DER GESUCHTE Neben dem Begriff
Opportunist könnte in einem Wörterbuch auch der Name
Nero Algernon Rookwood stehen. Der
58-jährige Besitzer des Ladens
TerrorTours in der Winkelgasse steht sich selbst am nächsten. Was bei der Familie, aus der er stammt, wohl eine natürliche Entwicklung ist. Nero erinnert sich noch weniger als Augustus an eine einigermaßen intakte Familie, starb die Mutter doch früh und vermochte der Vater keine positiven Erinnerungen zu kreieren. Auch Nero wurde weitgehend von den Großeltern aufgezogen, konnte sich den Einflüssen des Großvaters jedoch besser entziehen. Anders als Augustus strebte Nero auch nie eine Karriere im Zaubereiministerium an, sondern entschied sich – zum Missfallen der Familie – für eine Weltreise nach dem Abschluss in Hogwarts. Nero war jahrelang von der Bildfläche verschwunden, weshalb sich die Brüder auch weitgehend voneinander entfernt hatten. Anfang der 1970-er Jahre kehrte Nero erst zurück nach Großbritannien und gründete in der Winkelgasse TerrorTours, auch aufgrund seiner Erfahrungen auf der Weltreise.
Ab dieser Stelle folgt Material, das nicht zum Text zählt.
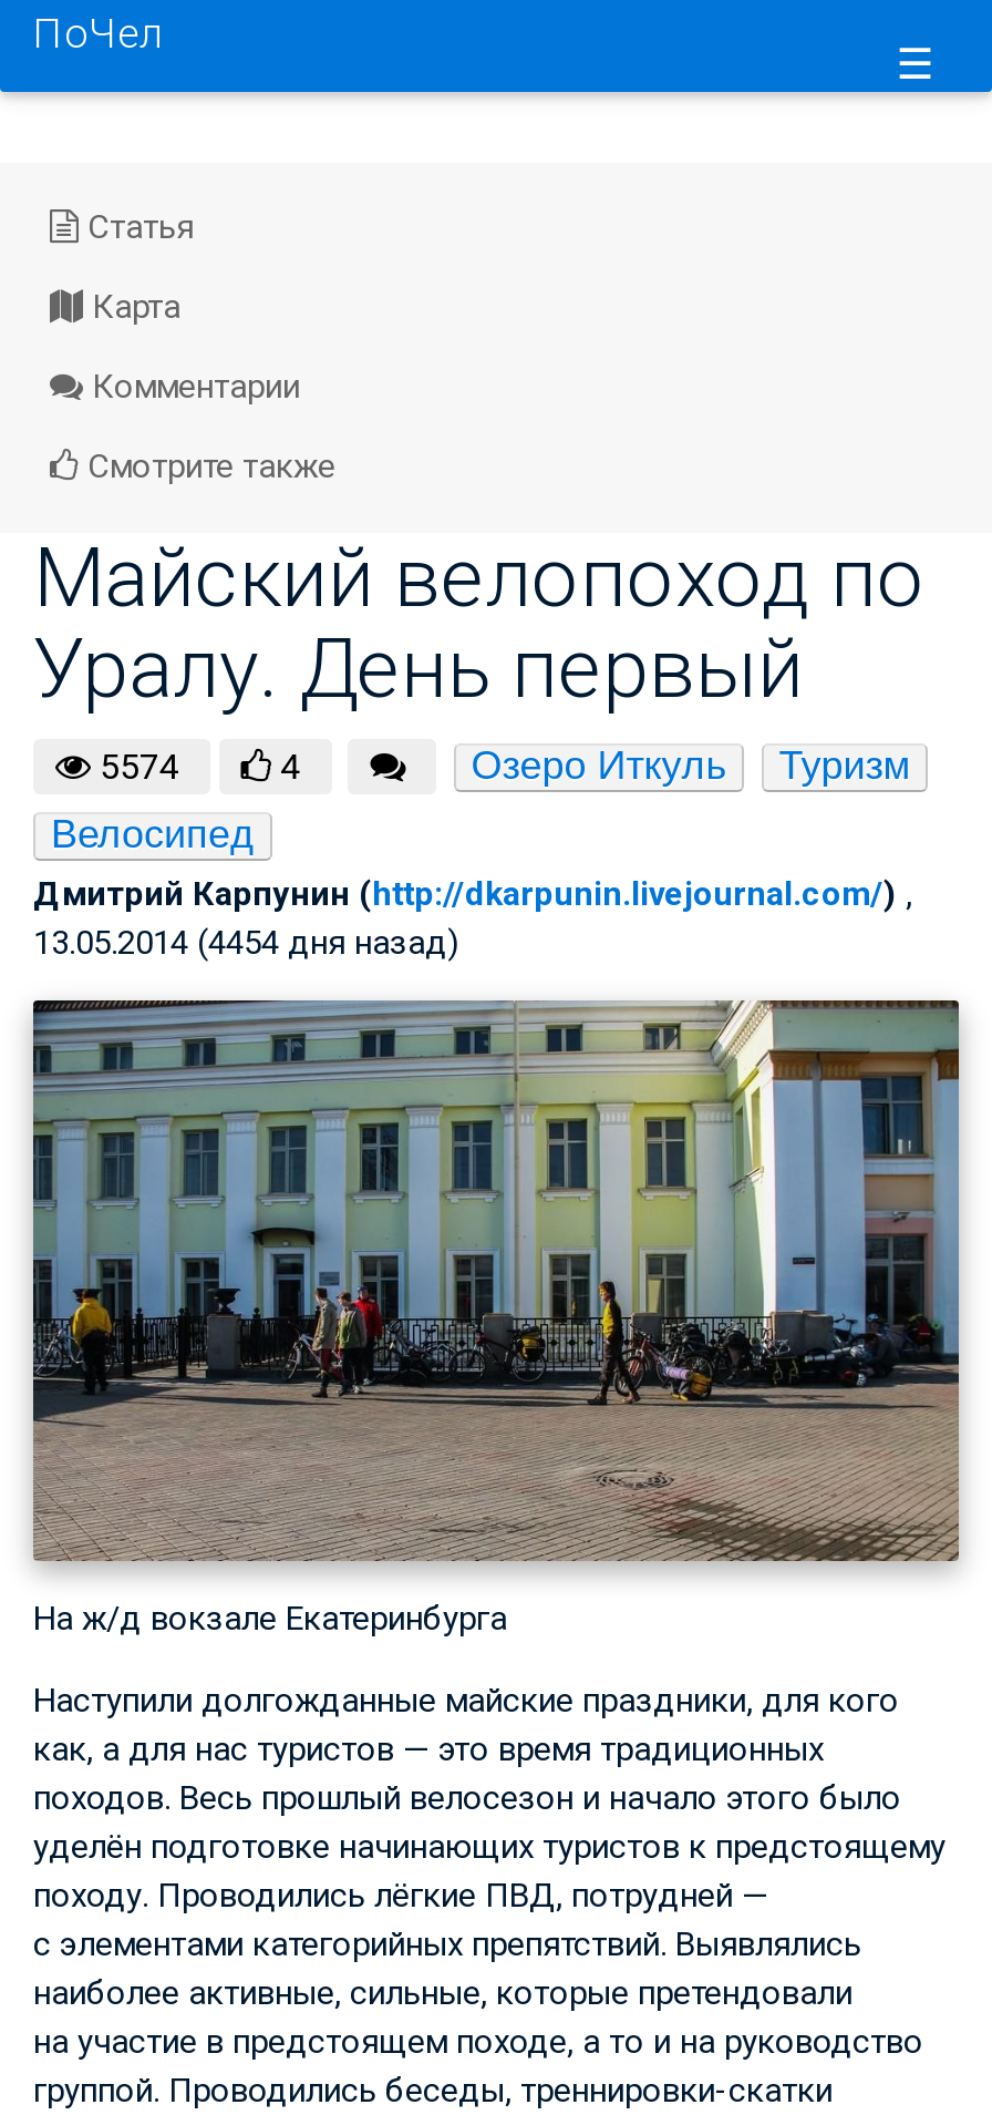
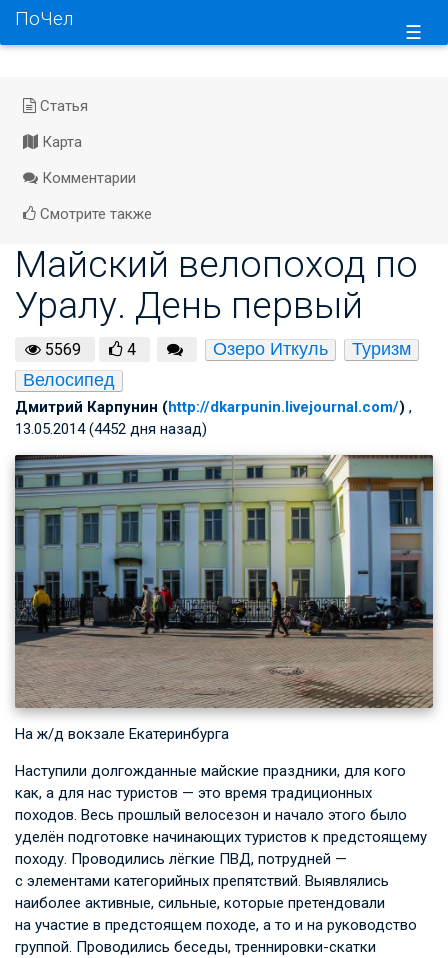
[100,745,179,787] 5574 -> [45,340,81,358] 5569
[33,922,458,962] 13.05.2014 (4454 дня назад) -> [15,420,207,438] 13.05.2014 (4452 дня назад)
Bis heute ist Nero der
Geschäftsführer des ungewöhnlichen Reisebüros. An seiner
politischen Einstellung wird deutlich, wie sehr Nero sich vor allem um sich selbst kümmert. Keiner weiß um seine wahre Einstellung, selbst Augustus ist sich bei seinem Bruder nicht sicher. Todesser ist Nero zumindest nicht, aber auch für die Gegenseite scheint er nicht zu arbeiten. Zumindest nicht aktiv. Er nutzt das aus, was ihm selbst am meisten bringt. Einen Nutzen in einer Ehe sah Nero scheinbar nie genauso wie in der Gründung einer eigenen Familie. Am Ende müsste man das verdiente Geld noch teilen.